┌──
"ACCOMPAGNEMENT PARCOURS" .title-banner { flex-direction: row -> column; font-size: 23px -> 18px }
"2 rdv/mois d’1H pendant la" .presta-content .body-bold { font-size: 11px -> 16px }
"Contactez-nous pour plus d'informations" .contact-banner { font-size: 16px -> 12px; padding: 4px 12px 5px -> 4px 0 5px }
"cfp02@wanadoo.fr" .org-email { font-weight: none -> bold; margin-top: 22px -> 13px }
└──
┌──
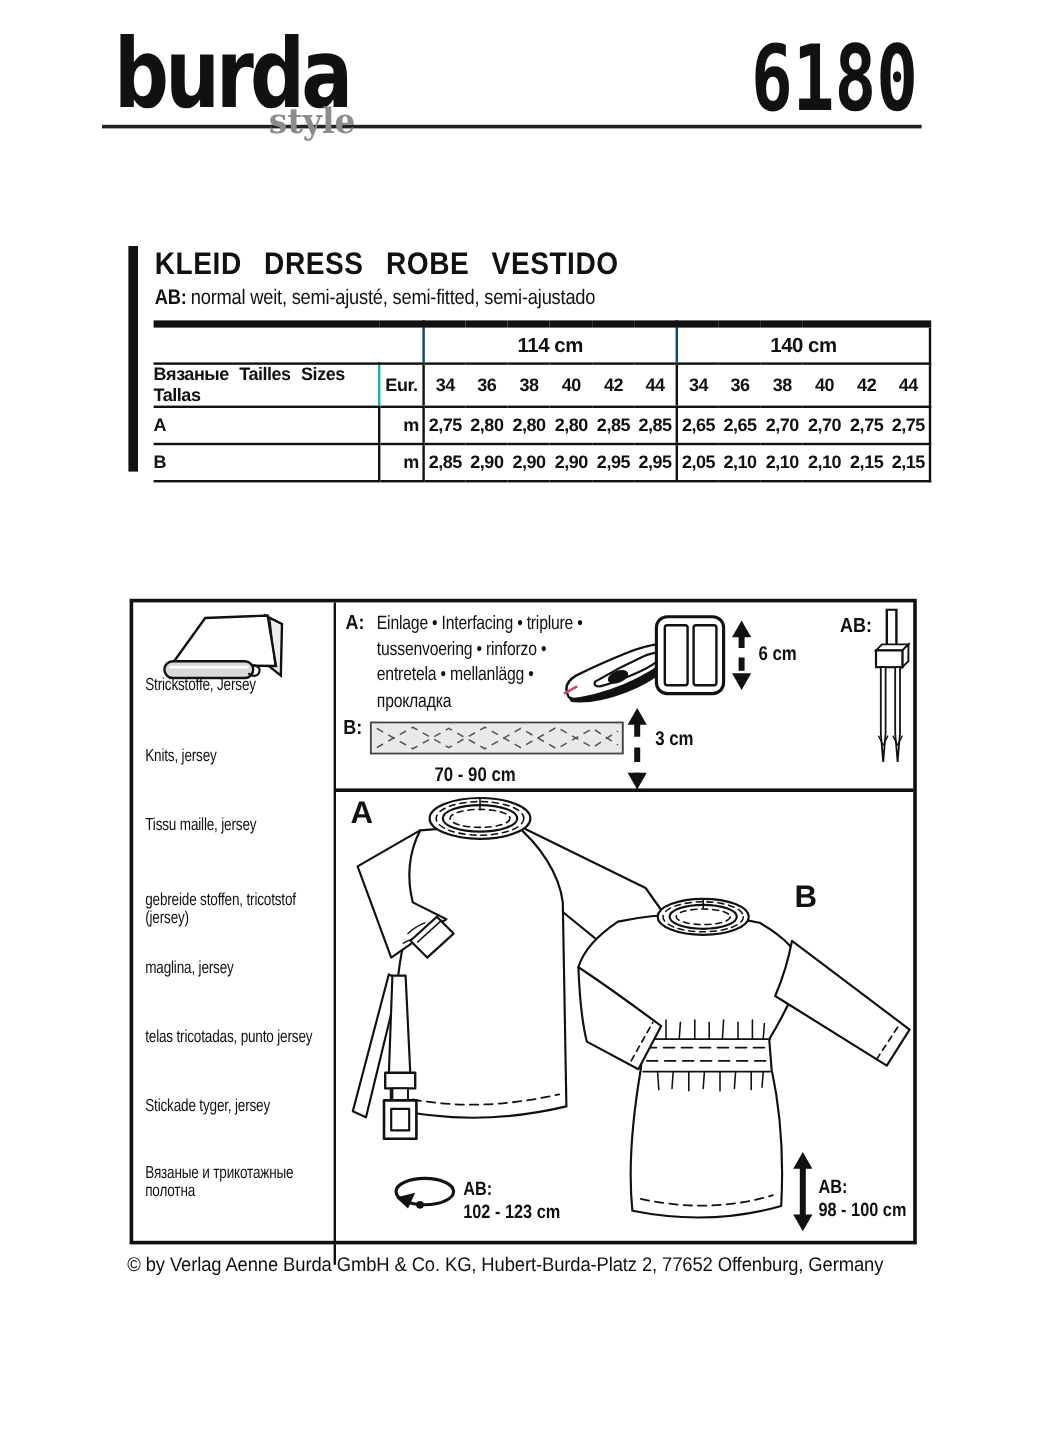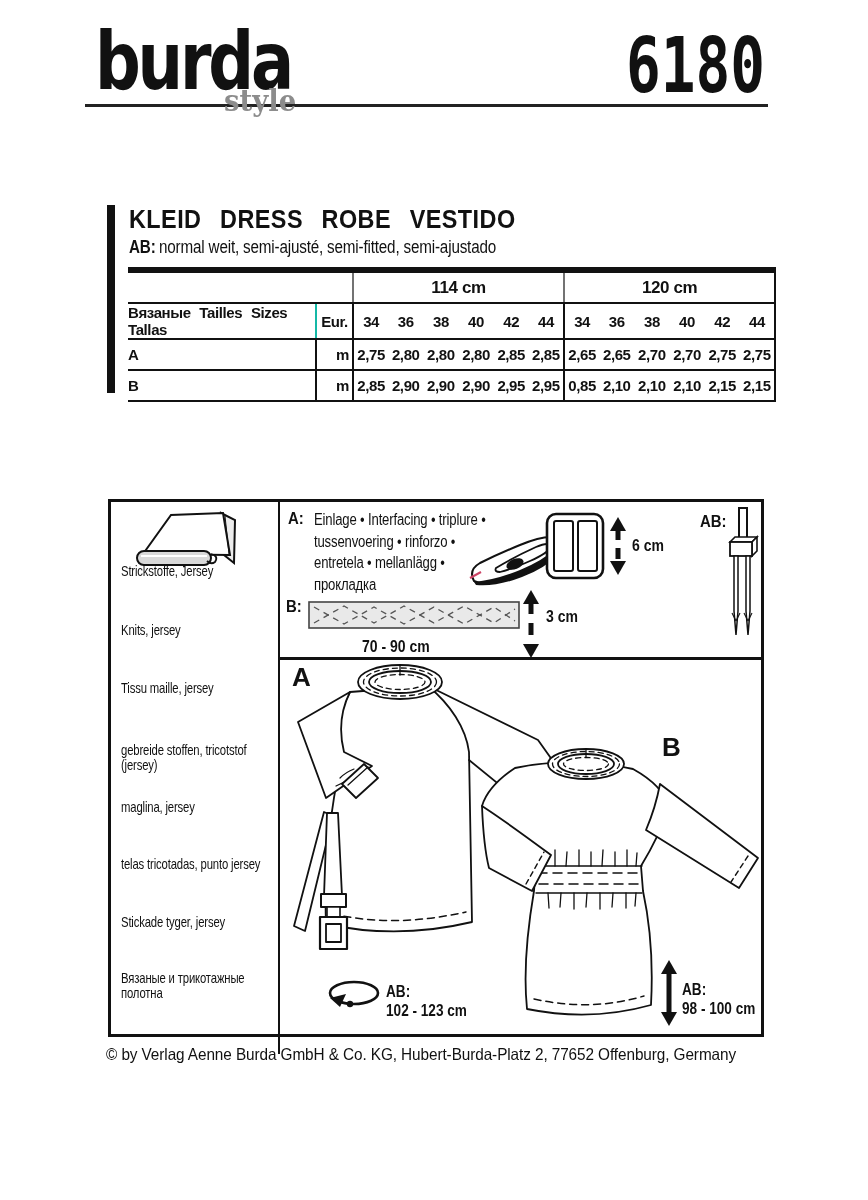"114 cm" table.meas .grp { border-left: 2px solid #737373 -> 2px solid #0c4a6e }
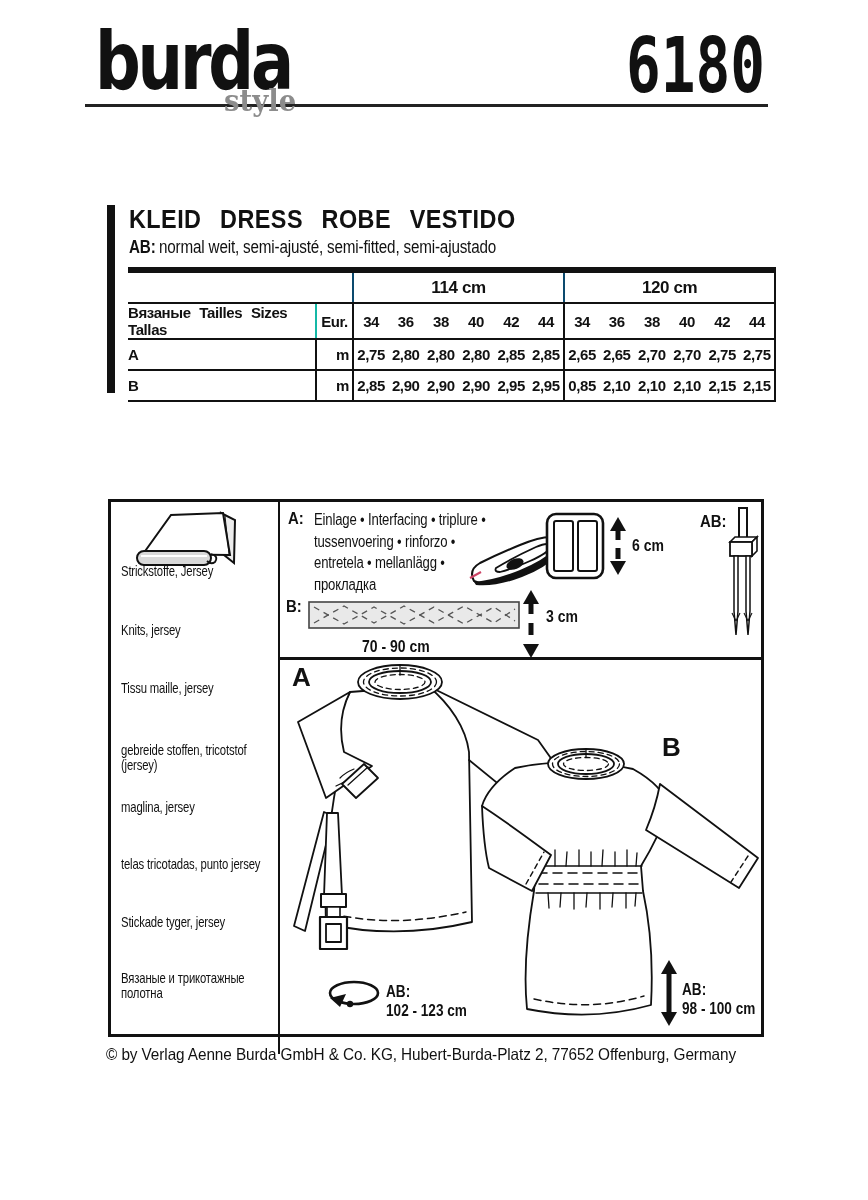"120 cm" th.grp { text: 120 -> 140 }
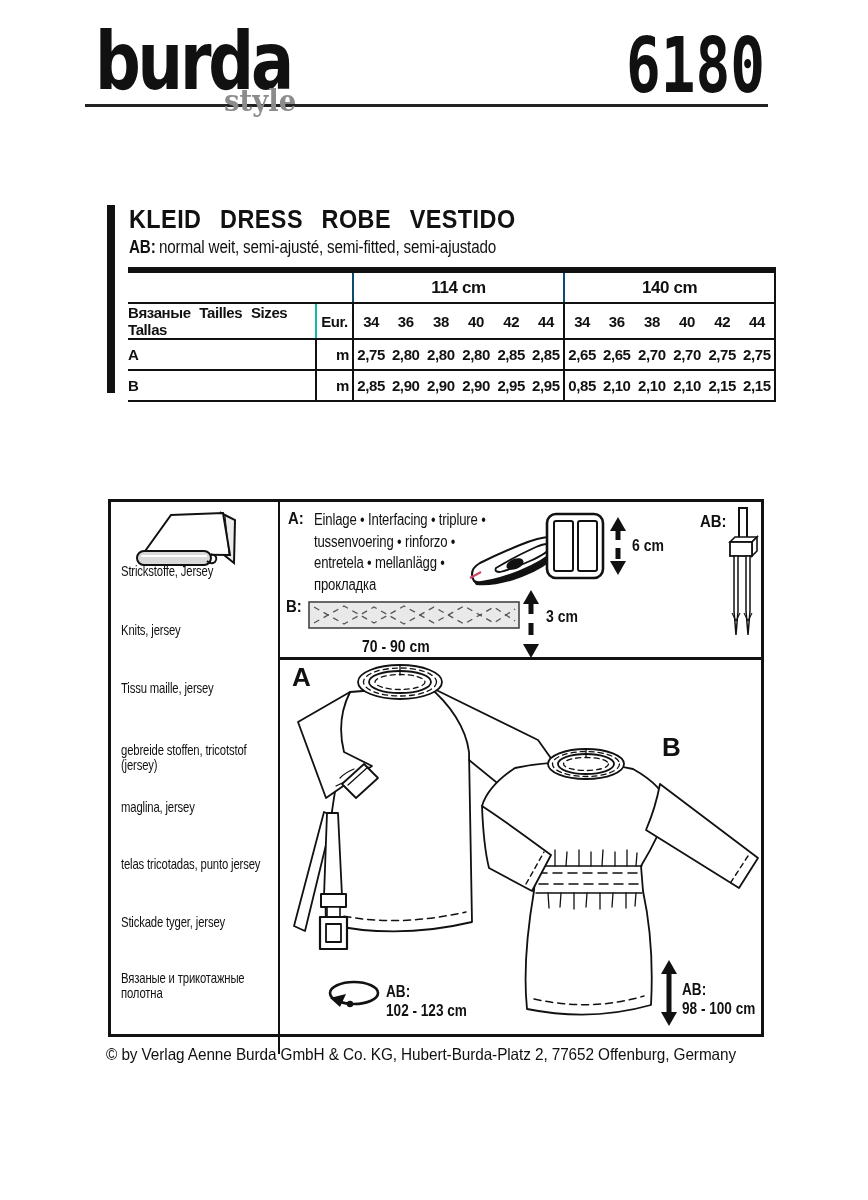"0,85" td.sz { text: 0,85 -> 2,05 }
└──
> Work to complete: Beginning with the line containing "flex-direction: row ->" in the material above, copy every line exactly until you have copied the line containing "font-weight: none ->".

> Result for this task:
"ACCOMPAGNEMENT PARCOURS" .title-banner { flex-direction: row -> column; font-size: 23px -> 18px }
"2 rdv/mois d’1H pendant la" .presta-content .body-bold { font-size: 11px -> 16px }
"Contactez-nous pour plus d'informations" .contact-banner { font-size: 16px -> 12px; padding: 4px 12px 5px -> 4px 0 5px }
"cfp02@wanadoo.fr" .org-email { font-weight: none -> bold; margin-top: 22px -> 13px }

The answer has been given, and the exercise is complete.